◆ TASK TO CARRY OUT:
Comb through the entries for "reuse" and pull out each line that holds it.

◆ EXTRACTED MATERIAL:
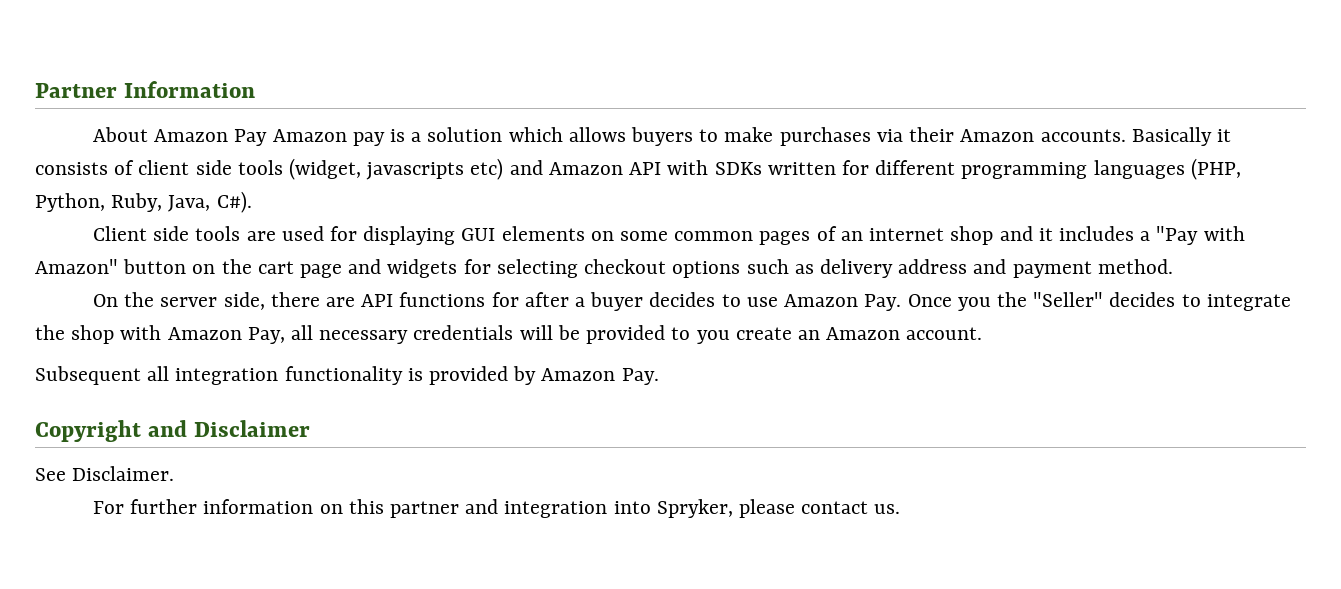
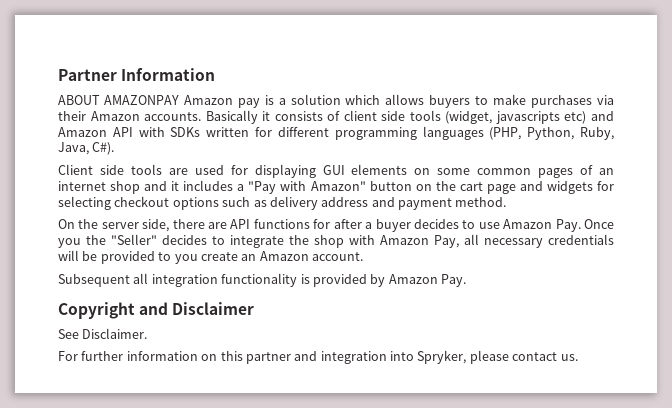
- About Amazon Pay Amazon pay is a solution which allows buyers to make purchases via their Amazon accounts.
+ ABOUT AMAZONPAY Amazon pay is a solution which allows buyers to make purchases via their Amazon accounts.

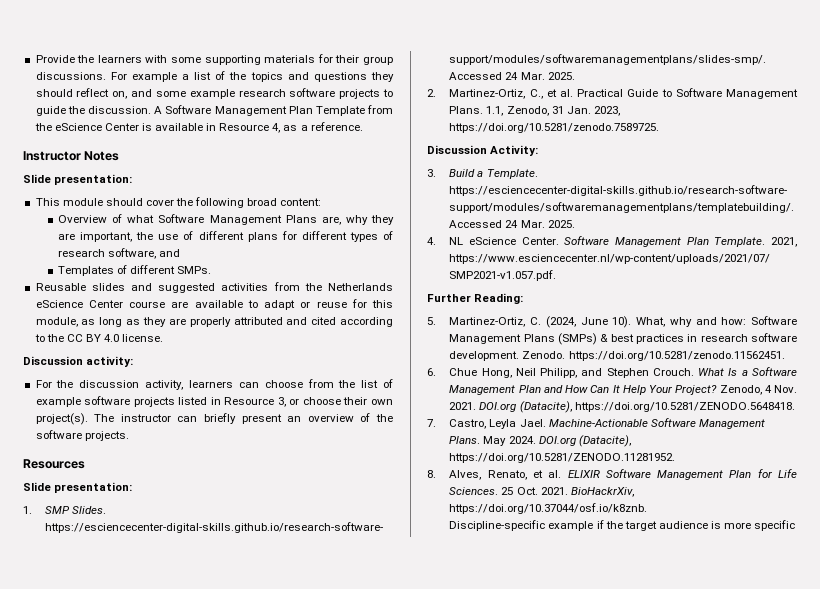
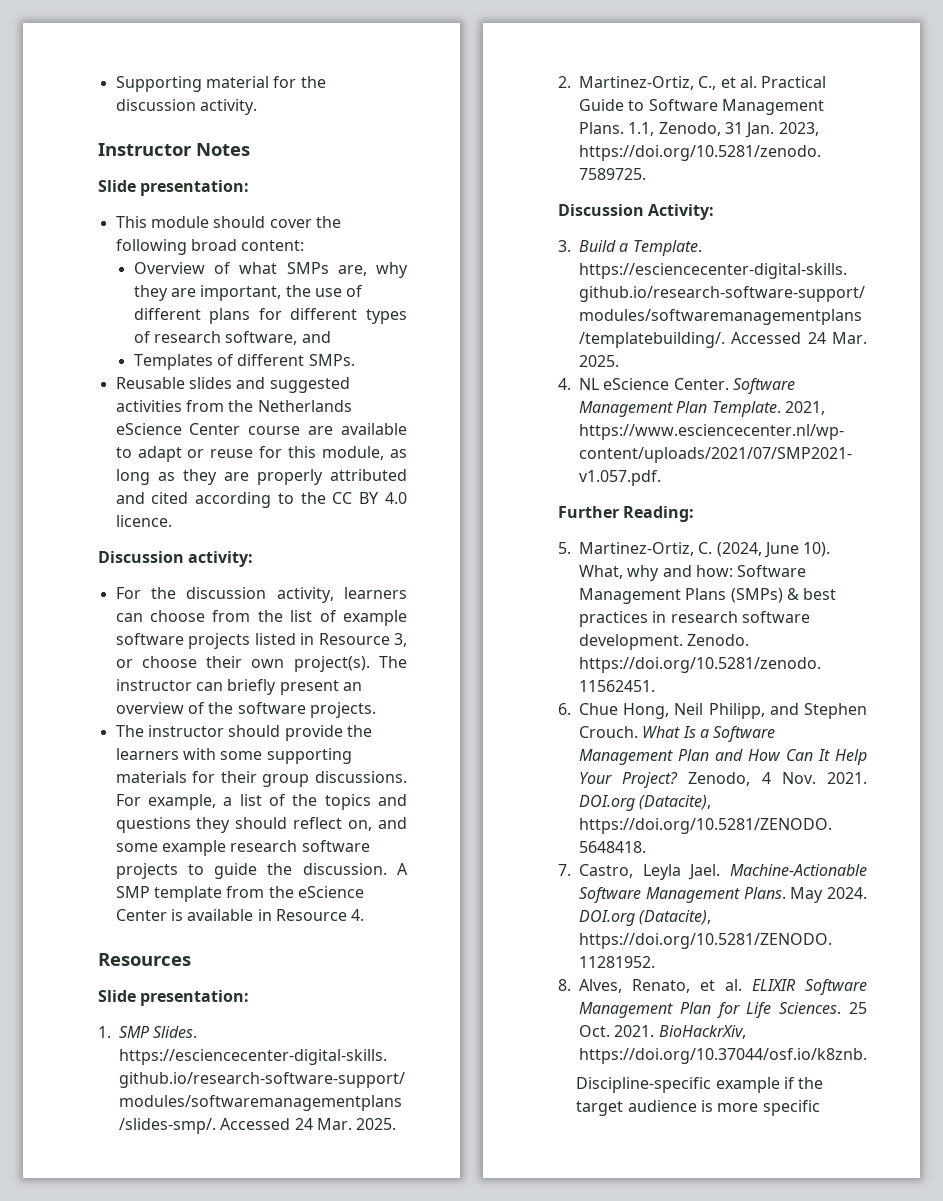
- Provide the learners with some supporting materials for their group discussions. For example a list of the topics and questions they should reflect on, and some example research software projects to guide the discussion. A Software Management Plan Template from the eScience Center is available in Resource 4, as a reference.
+ Supporting material for the discussion activity.
- Overview of what Software Management Plans are, why they are important, the use of different plans for different types of research software, and
+ Overview of what SMPs are, why they are important, the use of different plans for different types of research software, and
- Reusable slides and suggested activities from the Netherlands eScience Center course are available to adapt or reuse for this module, as long as they are properly attributed and cited according to the CC BY 4.0 license.
+ Reusable slides and suggested activities from the Netherlands eScience Center course are available to adapt or reuse for this module, as long as they are properly attributed and cited according to the CC BY 4.0 licence.
+ The instructor should provide the learners with some supporting materials for their group discussions. For example, a list of the topics and questions they should reflect on, and some example research software projects to guide the discussion. A SMP template from the eScience Center is available in Resource 4.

◆ OUTPUT:
- Reusable slides and suggested activities from the Netherlands eScience Center course are available to adapt or reuse for this module, as long as they are properly attributed and cited according to the CC BY 4.0 license.
+ Reusable slides and suggested activities from the Netherlands eScience Center course are available to adapt or reuse for this module, as long as they are properly attributed and cited according to the CC BY 4.0 licence.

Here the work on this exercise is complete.